Neural network, fuzzy systems is part of Brain and Cognitive Sciences, AI, computer science, machine learning, electrical, electronics, knowledge engineering education courses and technology degree programs at various universities.
应用程序是神经网络,覆盖重要的课题,笔记,资料,新闻和博客在球场上的模糊系统的完全免费的手册。下载App作为参考材料和数字书,脑与认知科学,人工智能,计算机科学,机器学习,知识工程计划及学位课程。
这个有用的应用程序列出149议题有详细的注释,图表,公式,公式和课程材料,题目中列出了10个章节。应用程序是必须为所有的工程专业的学生和专业人士。
该应用程序提供了快速修改和参考像一个详细的闪存卡音符的重要课题,它可以很容易和有效为学生或专业到考试或面试的作业之前迅速覆盖课程大纲。
跟踪学习,设置提醒,编辑学习材料,加入喜爱的主题,分享到社交媒体的主题。
您也可以在博客的工程技术,创新,工程初创企业,高校科研工作,研究所的更新,从智能手机或平板电脑或http://www.engineeringapps.net/教材及教育计划提供信息的链接。

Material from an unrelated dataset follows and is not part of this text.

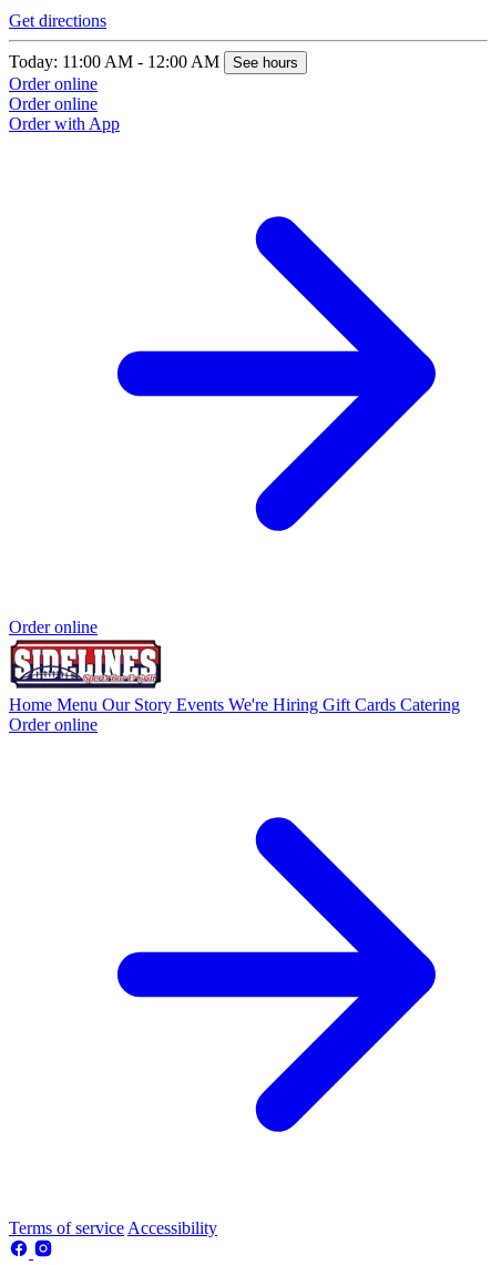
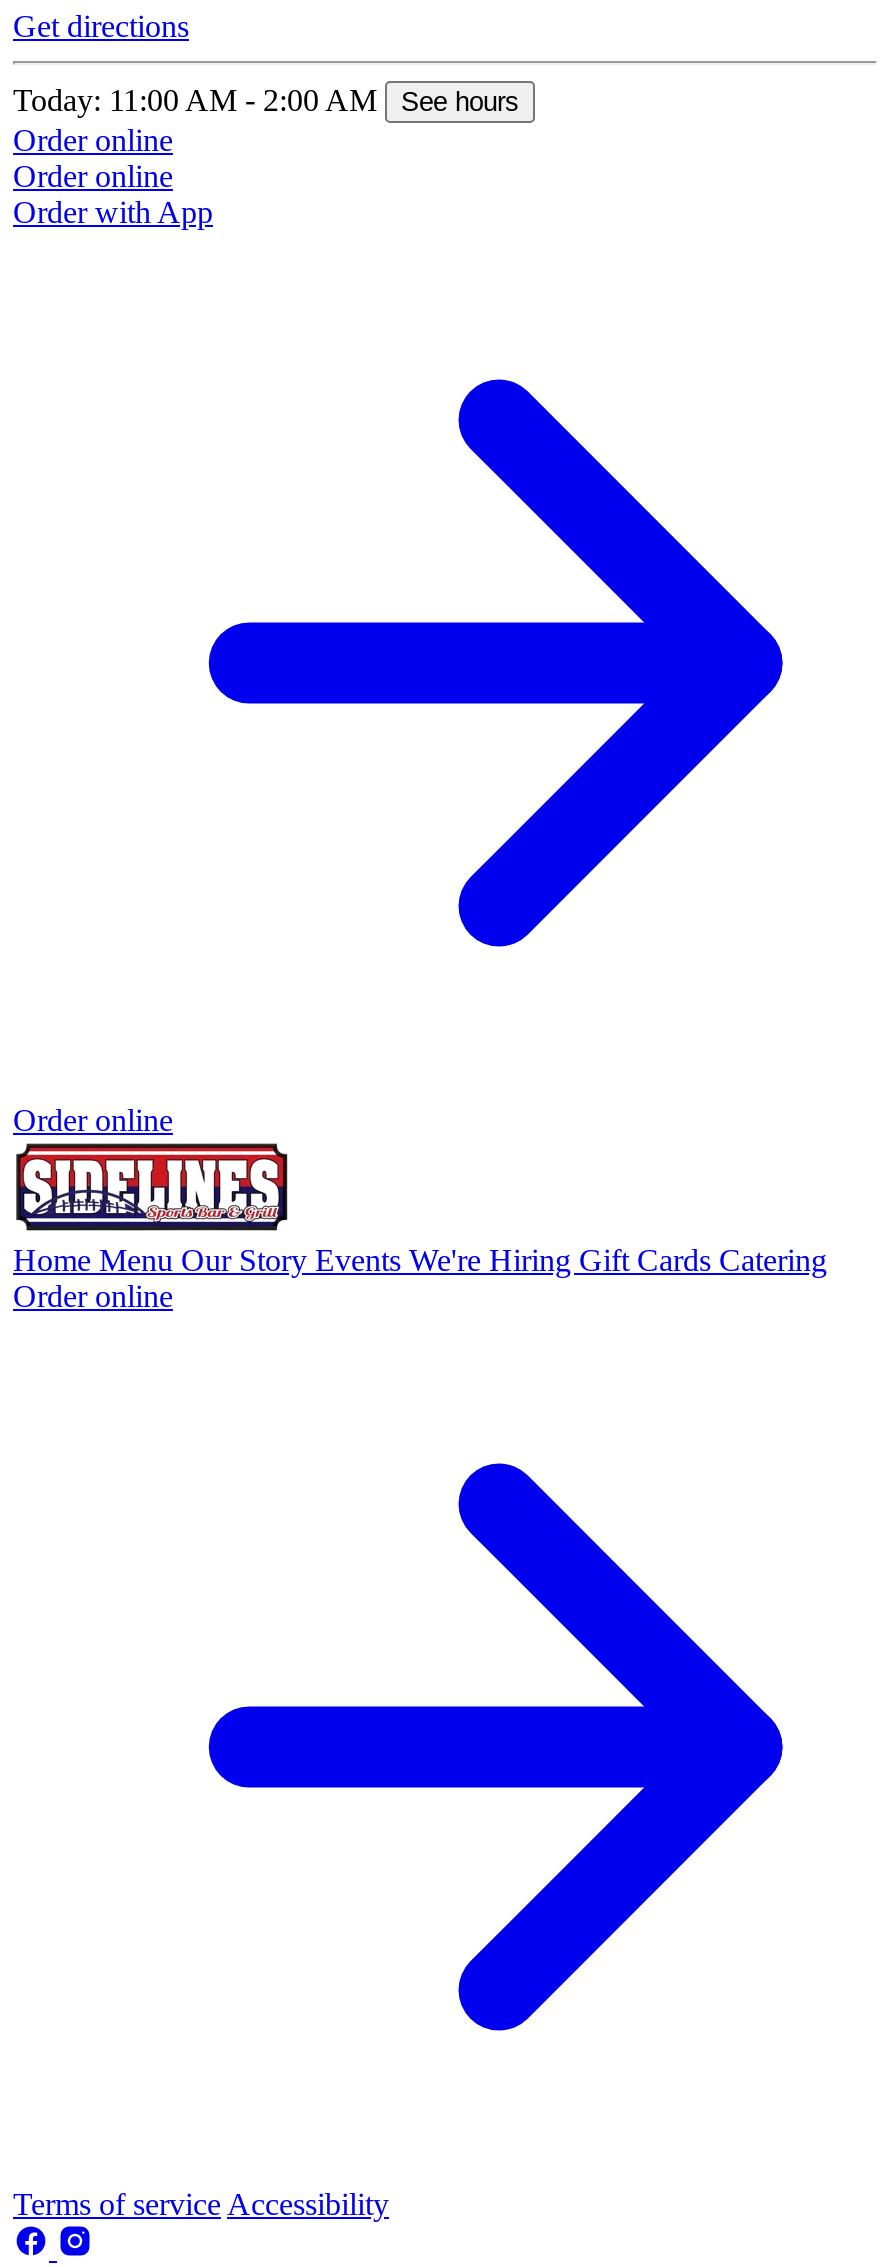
[9,52,298,71] Today: 11:00 AM - 12:00 AM See hours -> [13,84,519,118] Today: 11:00 AM - 2:00 AM See hours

使用这个有用的应用程序设计为您的教程,数字图书,参考指南,教学大纲,课程材料,项目工作,在博客上分享您的观点。
一些在应用程序讨论的主题有:
1)寄存器分配和分配
2)懒惰代码运动算法
3)矩阵乘法:一个更深入的例子
4)的Rsa话题1
5)介绍神经网络
6)神经网络的历史
7)网络架构
8)神经网络的人工智能
9)知识表示
10)人脑
11)一神经元模型
12)神经网络作为向图
13)在神经网络中的时间观念
14)神经网络的组件
15)网络拓扑
16)偏压神经元
17)代表神经元
18)的激活顺序
19)介绍的学习过程
20)学习范式
21)培训模式和教学投入
22)使用训练样本
23)学习曲线,误差测量
24)梯度优化程序
25)典型的问题,以便检测设备齐全编码的学习策略
26)赫布学习规则
27)遗传算法
28)专家系统
29),知识工程模糊系统
30)神经网络的知识工程
31)前馈网络
32)感知器,反向传播及其变种
33)单层感知器
34)线性可分
35)多层感知
36)弹性反向传播
37)一个多层感知器的初始配置
38)8-3-8编码的问题
39)误差的反向传播
40)组件和RBF神经网络结构
41)一个RBF神经网络的信息处理
42)方程组和梯度策略的组合
43)中心和RBF神经元的宽度
44)成长RBF网络自动调节神经元密度
45)比较RBF网络和多层感知
46)经常感知类网络
47)埃尔曼网络
48)培训复发网络
49)Hopfield网络
50)权重矩阵
51)自动关联和传统的应用
52)异联想和类比神经数据存储
53)连续Hopfield网络
54)量化
55)码本向量
56)自适应谐振理论
57)基于Kohonen自组织拓扑地图
58)无监督自组织特征映射
59)学习矢量量化算法监督学习
60)图案协会
61)的Hopfield网络
62)限制使用Hopfield网
每个主题都配有图表,方程式等形式更好地学习和快速了解图形表示的。
神经网络,模糊系统在各大学脑与认知科学,人工智能,计算机科学,学习机,电机,电器,知识工程教育课程和技术学位课程的一部分。